[Stored dataset items]
------------

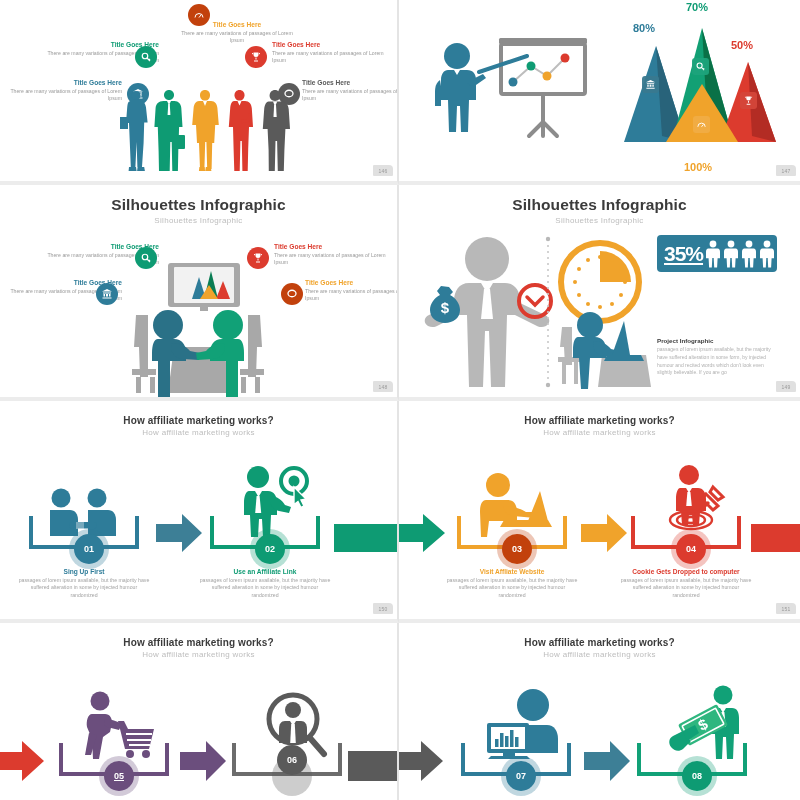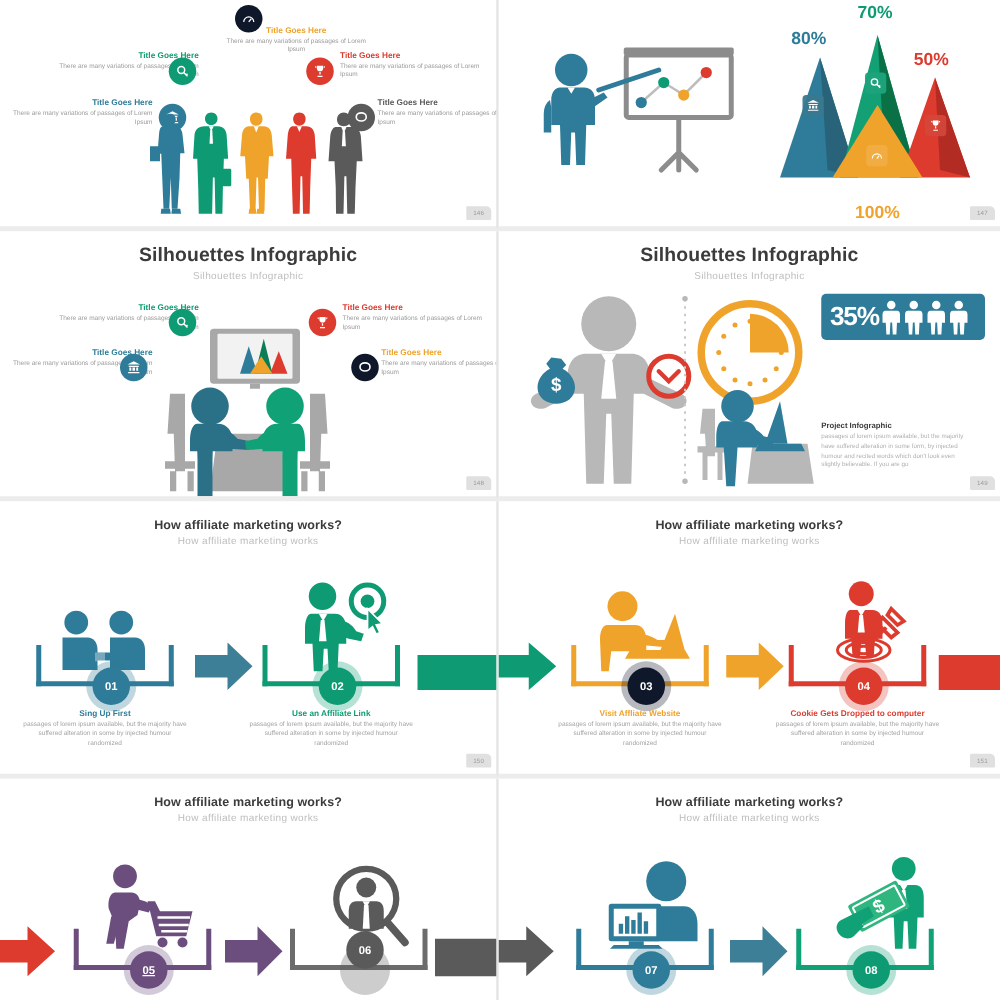--- a/index.html
+++ b/index.html
@@ -87,7 +87,7 @@
   .sil { flex:1; height:100%; }
 
   
-  .pyr-label { position:absolute; font-size:14px; font-weight:bold; }
+  .pyr-label { position:absolute; font-size:11px; font-weight:bold; }
   .bracket {
     position:absolute;
     border-left:4px solid; border-right:4px solid; border-bottom:4px solid;

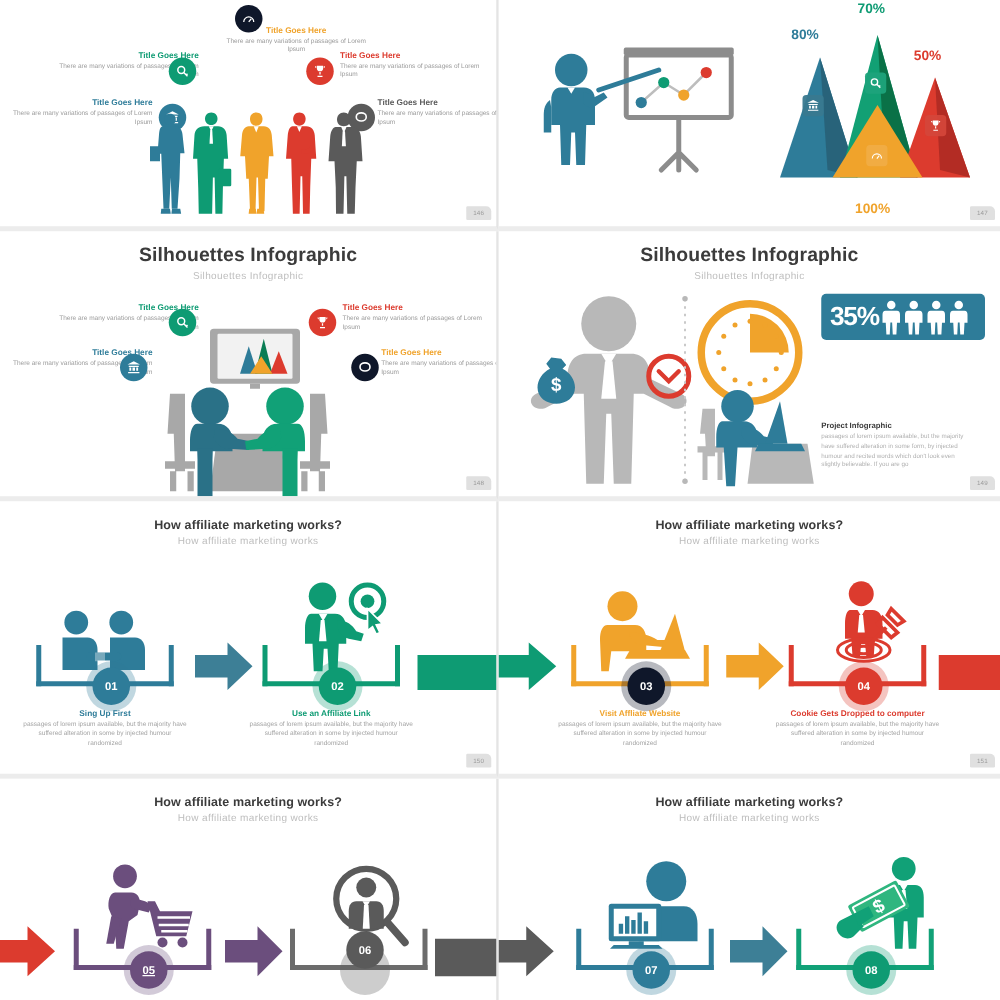--- a/index.html
+++ b/index.html
@@ -420,7 +420,7 @@
       <path fill="#2E7C99" d="M53 48h34l3 6H50z"></path>
     </svg>
 
-    <div class="pctbar c-teal" style="left:258px; top:50px; width:131px; height:37px;">
+    <div class="pctbar c-teal" style="left:258px; top:50px; width:120px; height:37px;text-decoration:underline;">
       <span class="pctnum">35%</span>
       <svg width="72" height="28" viewBox="0 0 72 28" style="margin-left:2px;">
         <g fill="#fff">

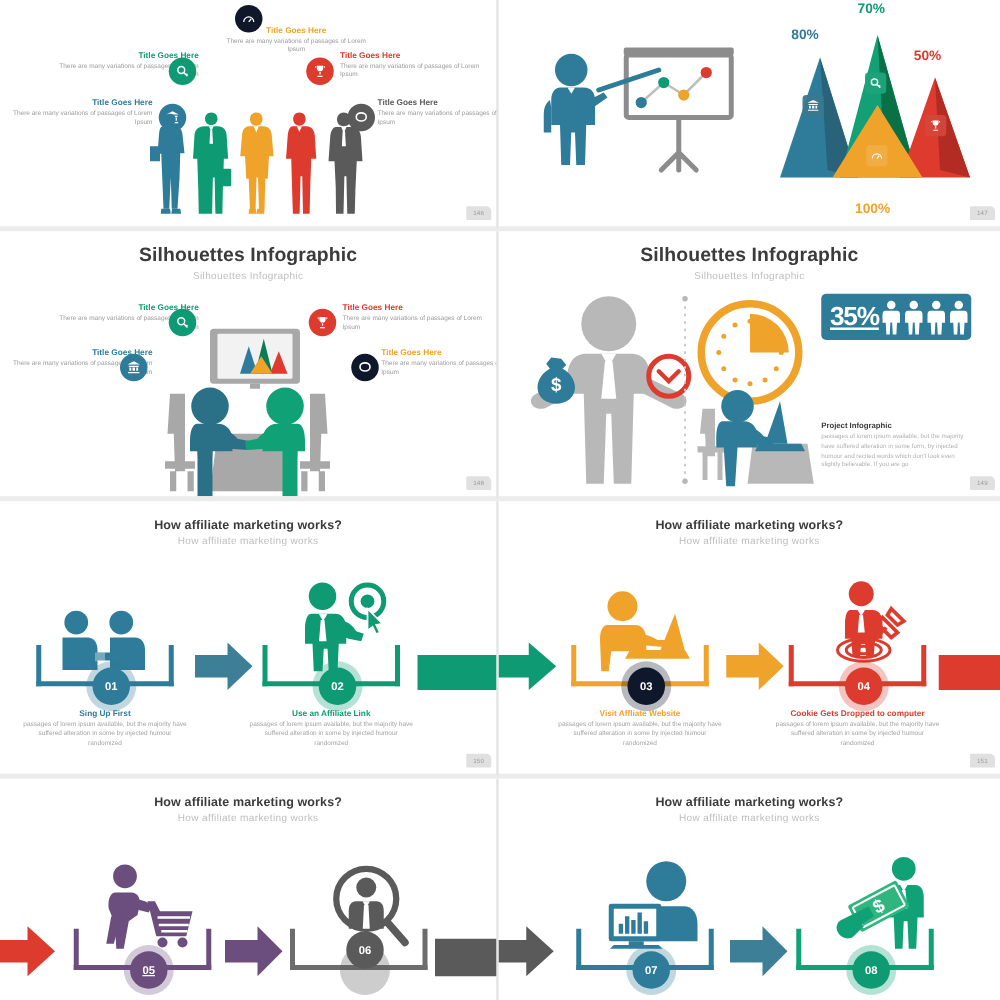--- a/index.html
+++ b/index.html
@@ -73,7 +73,7 @@
   
   .c-teal   { background:#2E7C99; } .t-teal   { color:#2E7C99; }
   .c-green  { background:#0E9B73; } .t-green  { color:#0E9B73; }
-  .c-orange { background:#0f172a; } .t-orange { color:#F0A32B; }
+  .c-orange { background:#c2410c; } .t-orange { color:#F0A32B; }
   .c-red    { background:#DC3B2E; } .t-red    { color:#DC3B2E; }
   .c-gray   { background:#5A5A5A; } .t-gray   { color:#5A5A5A; }
   .c-purple { background:#6B4E7D; }

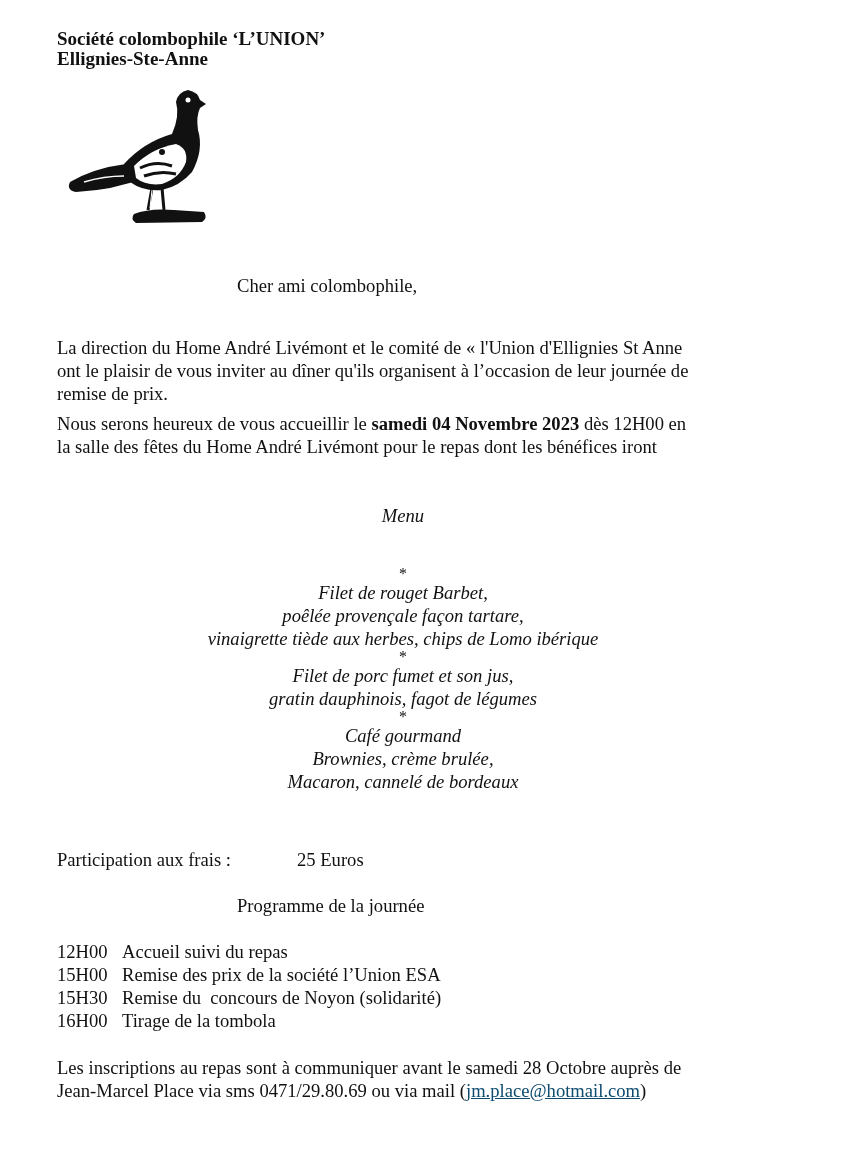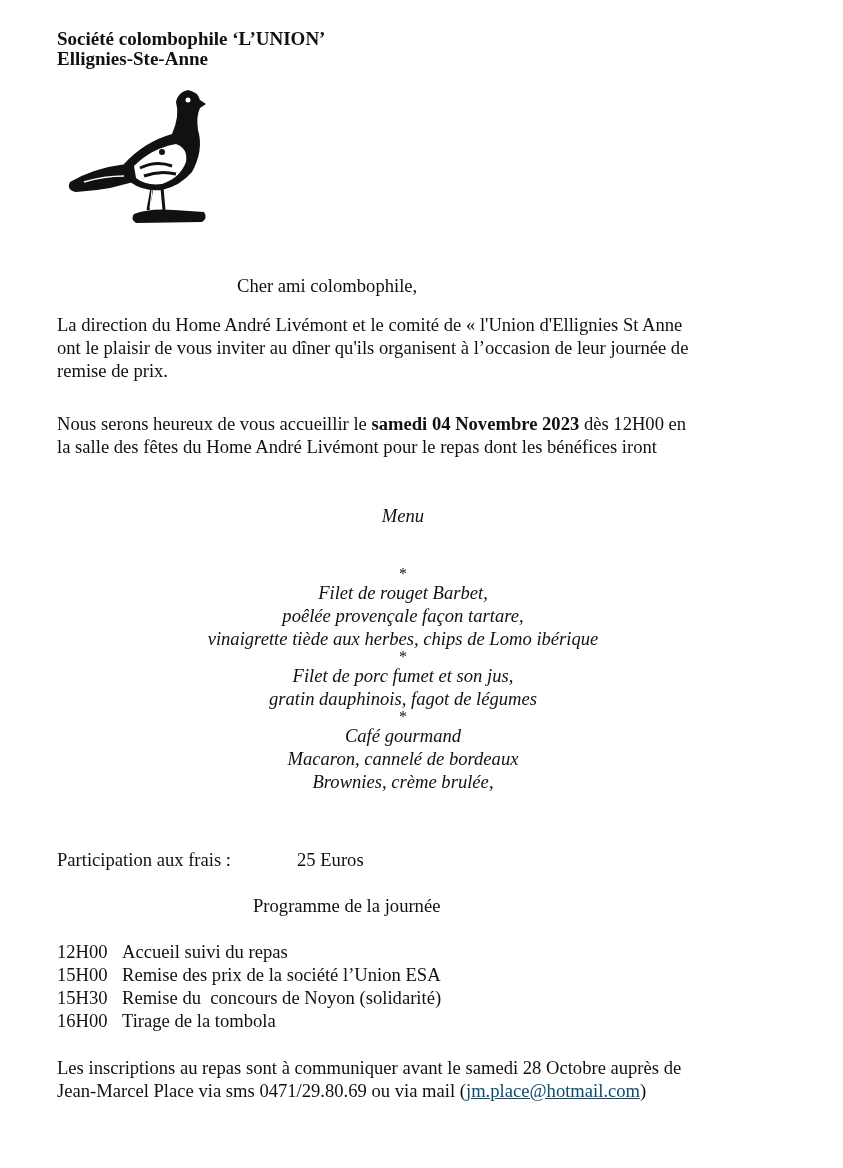--- a/index.html
+++ b/index.html
@@ -15,7 +15,7 @@
   .logo { position: absolute; left: 64px; top: 86px; width: 162px; height: 142px; }
   .body-text { font-size: 18.6px; line-height: 23px; }
   .greeting { position: absolute; left: 237px; top: 274px; }
-  .para1 { position: absolute; left: 57px; top: 313px; width: 740px; }
+  .para1 { position: absolute; left: 57px; top: 336px; width: 740px; }
   .para2 { position: absolute; left: 57px; top: 412px; width: 740px; }
   .menu {
     position: absolute; left: 100px; width: 606px; top: 504px;

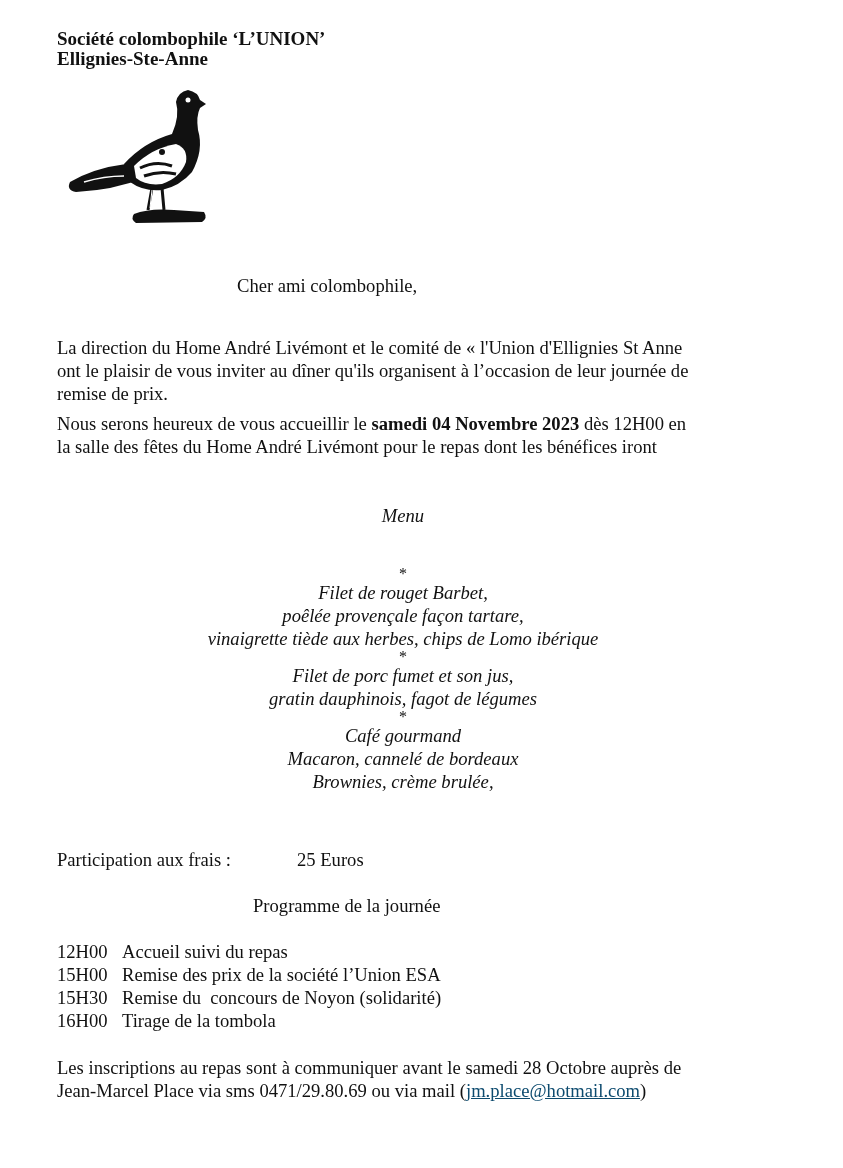--- a/index.html
+++ b/index.html
@@ -90,8 +90,8 @@
   <span class="line">gratin dauphinois, fagot de légumes</span>
   <span class="line star">*</span>
   <span class="line">Café gourmand</span>
+  <span class="line">Brownies, crème brulée,</span>
   <span class="line">Macaron, cannelé de bordeaux</span>
-  <span class="line">Brownies, crème brulée,</span>
 </div>
 
 <div class="fee body-text">

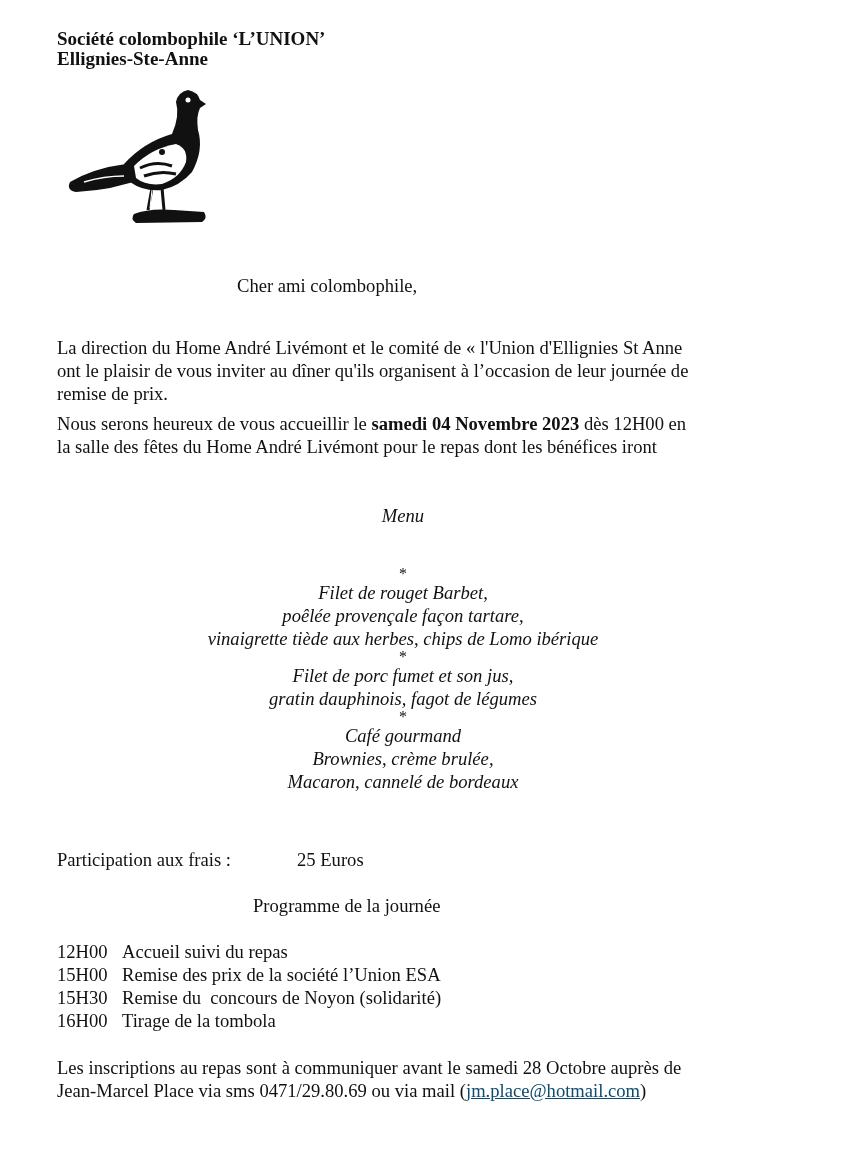--- a/index.html
+++ b/index.html
@@ -27,7 +27,7 @@
   .fee { position: absolute; left: 57px; top: 848px; }
   .fee .amount { position: absolute; left: 240px; top: 0; white-space: nowrap; }
   .fee .label { white-space: nowrap; }
-  .program-title { position: absolute; left: 237px; top: 894px; margin-left: 16px; }
+  .program-title { position: absolute; left: 237px; top: 894px; }
   .schedule { position: absolute; left: 57px; top: 940px; }
   .schedule .row { display: block; white-space: pre; }
   .schedule .time { display: inline-block; width: 65px; }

------------

**Exercise:**
Reproduce each entry verbatim, excluding any embedded images.

**Reply to the task:**
--- a/index.html
+++ b/index.html
@@ -87,7 +87,7 @@
   .sil { flex:1; height:100%; }
 
   
-  .pyr-label { position:absolute; font-size:14px; font-weight:bold; }
+  .pyr-label { position:absolute; font-size:11px; font-weight:bold; }
   .bracket {
     position:absolute;
     border-left:4px solid; border-right:4px solid; border-bottom:4px solid;

--- a/index.html
+++ b/index.html
@@ -420,7 +420,7 @@
       <path fill="#2E7C99" d="M53 48h34l3 6H50z"></path>
     </svg>
 
-    <div class="pctbar c-teal" style="left:258px; top:50px; width:131px; height:37px;">
+    <div class="pctbar c-teal" style="left:258px; top:50px; width:120px; height:37px;text-decoration:underline;">
       <span class="pctnum">35%</span>
       <svg width="72" height="28" viewBox="0 0 72 28" style="margin-left:2px;">
         <g fill="#fff">

--- a/index.html
+++ b/index.html
@@ -73,7 +73,7 @@
   
   .c-teal   { background:#2E7C99; } .t-teal   { color:#2E7C99; }
   .c-green  { background:#0E9B73; } .t-green  { color:#0E9B73; }
-  .c-orange { background:#0f172a; } .t-orange { color:#F0A32B; }
+  .c-orange { background:#c2410c; } .t-orange { color:#F0A32B; }
   .c-red    { background:#DC3B2E; } .t-red    { color:#DC3B2E; }
   .c-gray   { background:#5A5A5A; } .t-gray   { color:#5A5A5A; }
   .c-purple { background:#6B4E7D; }

--- a/index.html
+++ b/index.html
@@ -15,7 +15,7 @@
   .logo { position: absolute; left: 64px; top: 86px; width: 162px; height: 142px; }
   .body-text { font-size: 18.6px; line-height: 23px; }
   .greeting { position: absolute; left: 237px; top: 274px; }
-  .para1 { position: absolute; left: 57px; top: 313px; width: 740px; }
+  .para1 { position: absolute; left: 57px; top: 336px; width: 740px; }
   .para2 { position: absolute; left: 57px; top: 412px; width: 740px; }
   .menu {
     position: absolute; left: 100px; width: 606px; top: 504px;

--- a/index.html
+++ b/index.html
@@ -90,8 +90,8 @@
   <span class="line">gratin dauphinois, fagot de légumes</span>
   <span class="line star">*</span>
   <span class="line">Café gourmand</span>
+  <span class="line">Brownies, crème brulée,</span>
   <span class="line">Macaron, cannelé de bordeaux</span>
-  <span class="line">Brownies, crème brulée,</span>
 </div>
 
 <div class="fee body-text">

--- a/index.html
+++ b/index.html
@@ -27,7 +27,7 @@
   .fee { position: absolute; left: 57px; top: 848px; }
   .fee .amount { position: absolute; left: 240px; top: 0; white-space: nowrap; }
   .fee .label { white-space: nowrap; }
-  .program-title { position: absolute; left: 237px; top: 894px; margin-left: 16px; }
+  .program-title { position: absolute; left: 237px; top: 894px; }
   .schedule { position: absolute; left: 57px; top: 940px; }
   .schedule .row { display: block; white-space: pre; }
   .schedule .time { display: inline-block; width: 65px; }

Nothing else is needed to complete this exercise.